◆ Task objective:
Go through the data below and copy each line where the word "width" occurs.

═════ Supplied records

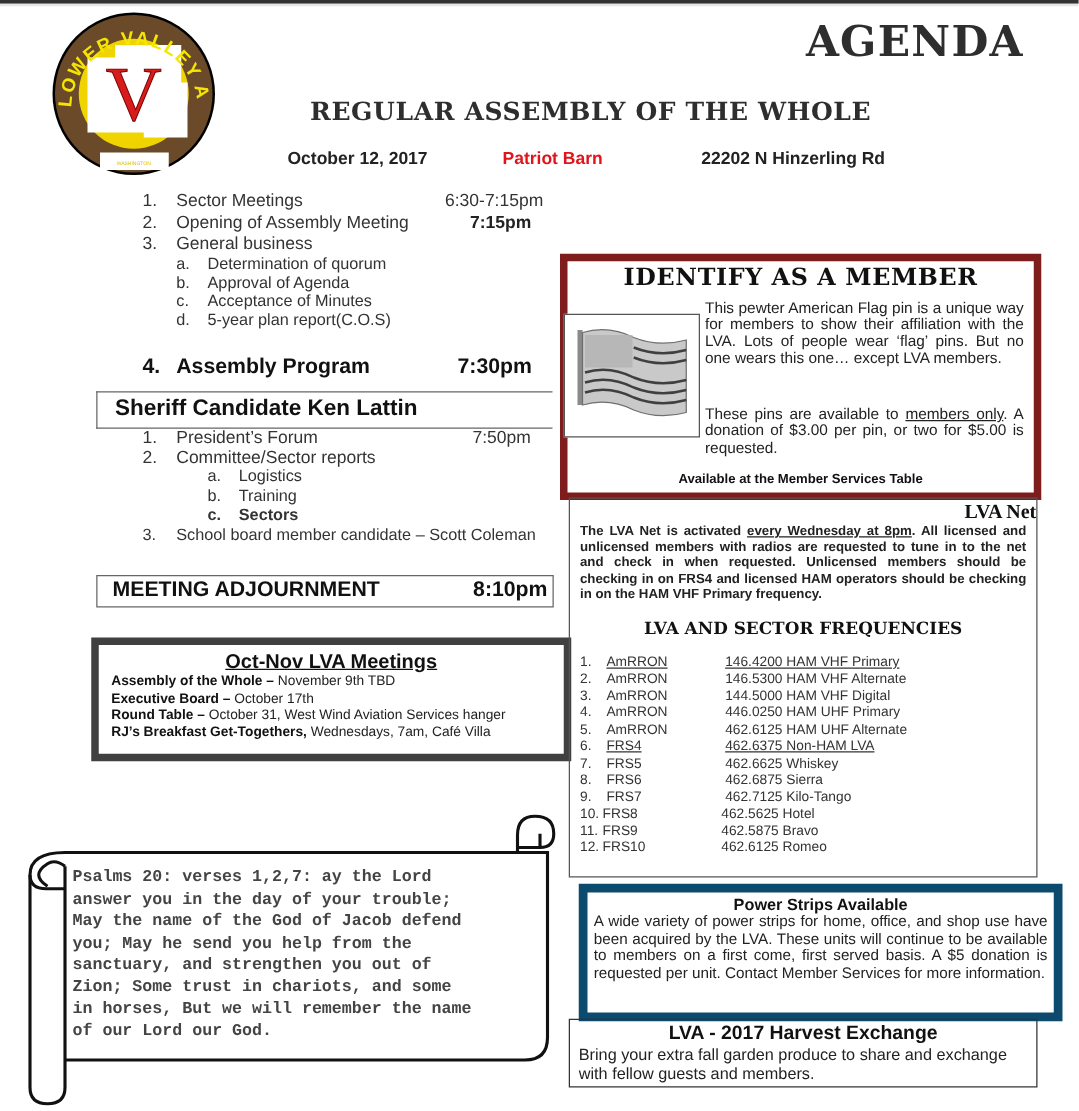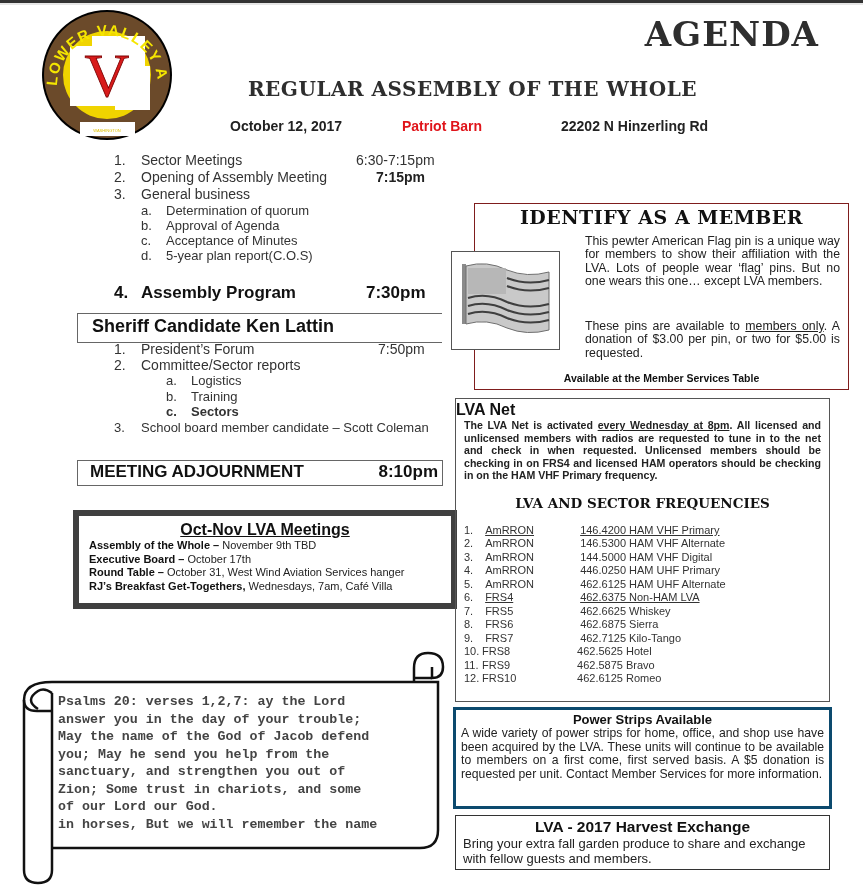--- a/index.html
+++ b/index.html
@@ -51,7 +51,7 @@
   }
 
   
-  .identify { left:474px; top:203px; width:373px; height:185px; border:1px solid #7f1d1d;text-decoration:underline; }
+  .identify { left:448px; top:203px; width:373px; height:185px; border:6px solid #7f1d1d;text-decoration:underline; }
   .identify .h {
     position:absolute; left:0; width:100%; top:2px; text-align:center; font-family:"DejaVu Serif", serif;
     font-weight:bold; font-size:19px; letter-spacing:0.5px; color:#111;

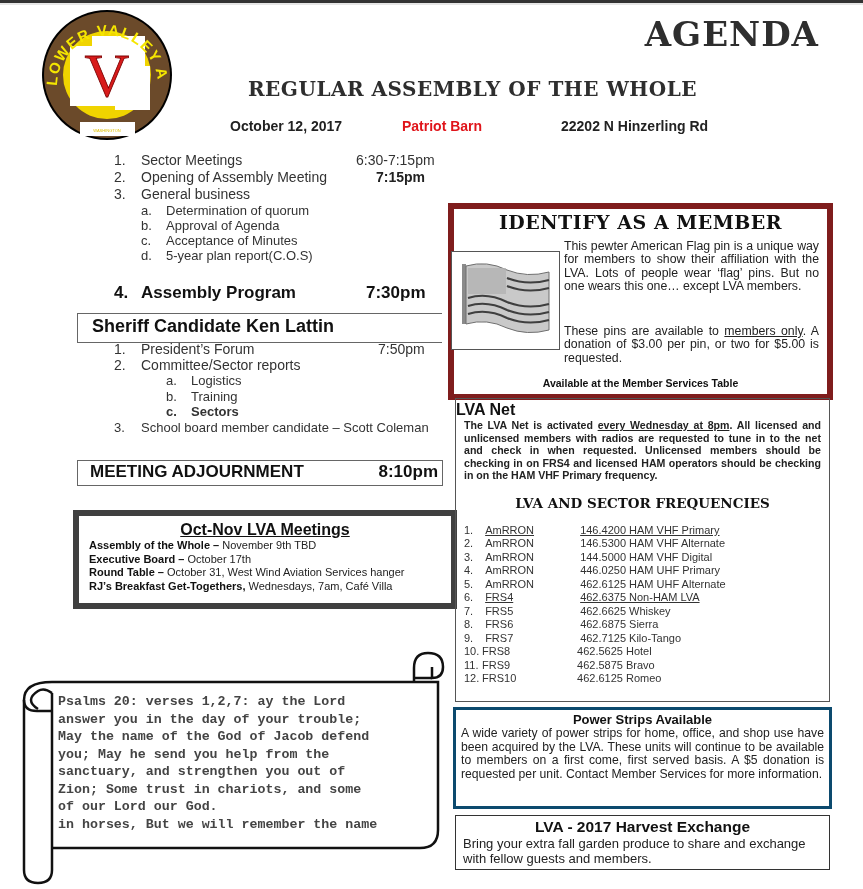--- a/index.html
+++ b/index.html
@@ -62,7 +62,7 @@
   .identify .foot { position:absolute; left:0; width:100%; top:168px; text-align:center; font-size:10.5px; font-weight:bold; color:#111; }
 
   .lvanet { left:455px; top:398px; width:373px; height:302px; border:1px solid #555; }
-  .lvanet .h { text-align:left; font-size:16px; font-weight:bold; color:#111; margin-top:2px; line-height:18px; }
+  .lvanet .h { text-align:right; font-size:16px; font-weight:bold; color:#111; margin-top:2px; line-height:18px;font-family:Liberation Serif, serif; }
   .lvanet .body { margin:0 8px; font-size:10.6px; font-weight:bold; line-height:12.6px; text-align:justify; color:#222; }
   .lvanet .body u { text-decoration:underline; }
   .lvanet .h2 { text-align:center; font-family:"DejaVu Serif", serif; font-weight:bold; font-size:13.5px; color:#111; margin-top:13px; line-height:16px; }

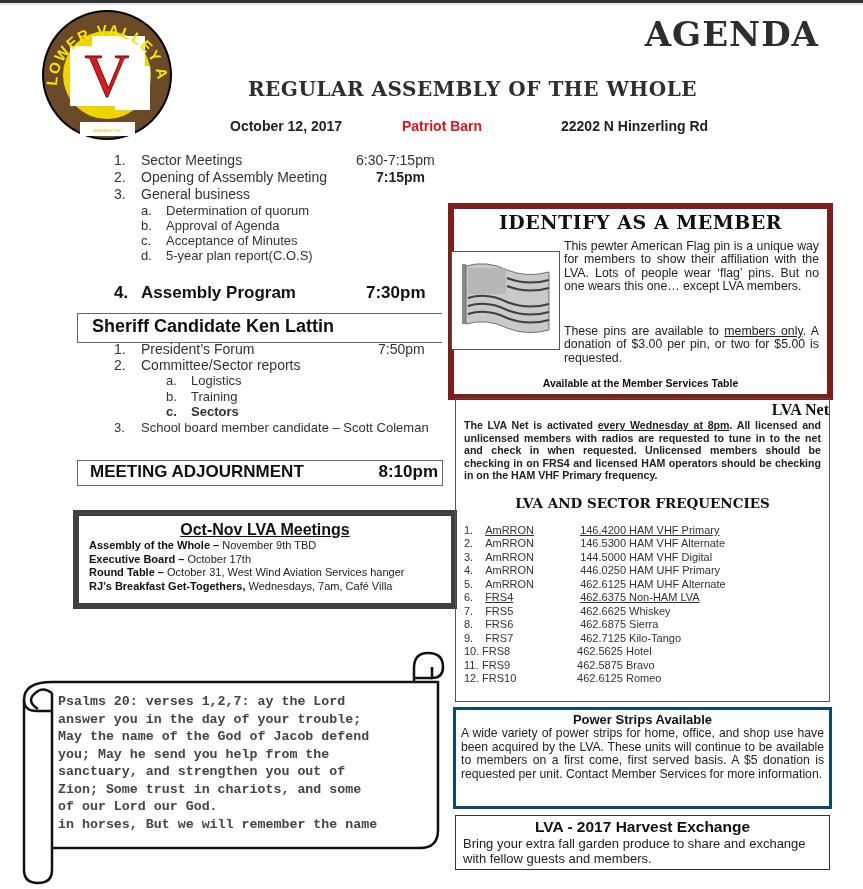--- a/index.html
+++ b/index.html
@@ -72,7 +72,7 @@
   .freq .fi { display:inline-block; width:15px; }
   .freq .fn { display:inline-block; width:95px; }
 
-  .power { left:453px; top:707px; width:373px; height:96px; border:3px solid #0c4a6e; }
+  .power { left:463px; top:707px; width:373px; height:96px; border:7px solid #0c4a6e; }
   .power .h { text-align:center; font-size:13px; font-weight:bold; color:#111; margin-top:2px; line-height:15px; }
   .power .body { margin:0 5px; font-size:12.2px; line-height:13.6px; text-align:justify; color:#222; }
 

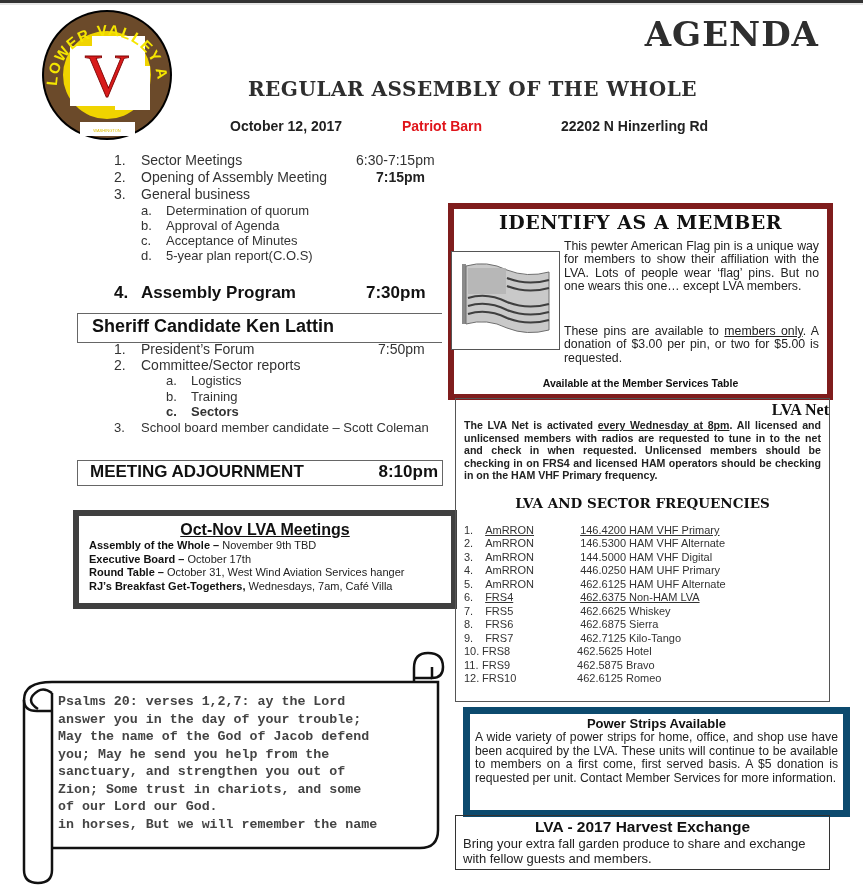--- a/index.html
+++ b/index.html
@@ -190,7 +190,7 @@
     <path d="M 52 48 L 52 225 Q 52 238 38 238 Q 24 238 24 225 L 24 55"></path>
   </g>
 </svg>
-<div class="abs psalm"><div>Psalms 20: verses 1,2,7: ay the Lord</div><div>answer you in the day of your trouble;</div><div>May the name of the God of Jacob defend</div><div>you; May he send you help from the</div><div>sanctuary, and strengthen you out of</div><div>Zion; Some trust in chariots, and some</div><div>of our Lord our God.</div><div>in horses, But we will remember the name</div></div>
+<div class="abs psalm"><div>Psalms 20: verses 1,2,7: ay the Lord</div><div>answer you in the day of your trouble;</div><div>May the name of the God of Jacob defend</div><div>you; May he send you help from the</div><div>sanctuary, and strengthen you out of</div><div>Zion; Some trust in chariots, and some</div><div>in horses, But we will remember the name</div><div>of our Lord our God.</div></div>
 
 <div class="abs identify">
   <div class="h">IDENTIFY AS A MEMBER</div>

══════════

◆ Answer below:
-  .identify { left:474px; top:203px; width:373px; height:185px; border:1px solid #7f1d1d;text-decoration:underline; }
+  .identify { left:448px; top:203px; width:373px; height:185px; border:6px solid #7f1d1d;text-decoration:underline; }
     position:absolute; left:0; width:100%; top:2px; text-align:center; font-family:"DejaVu Serif", serif;
   .identify .foot { position:absolute; left:0; width:100%; top:168px; text-align:center; font-size:10.5px; font-weight:bold; color:#111; }
   .lvanet { left:455px; top:398px; width:373px; height:302px; border:1px solid #555; }
   .freq .fi { display:inline-block; width:15px; }
   .freq .fn { display:inline-block; width:95px; }
-  .power { left:453px; top:707px; width:373px; height:96px; border:3px solid #0c4a6e; }
+  .power { left:463px; top:707px; width:373px; height:96px; border:7px solid #0c4a6e; }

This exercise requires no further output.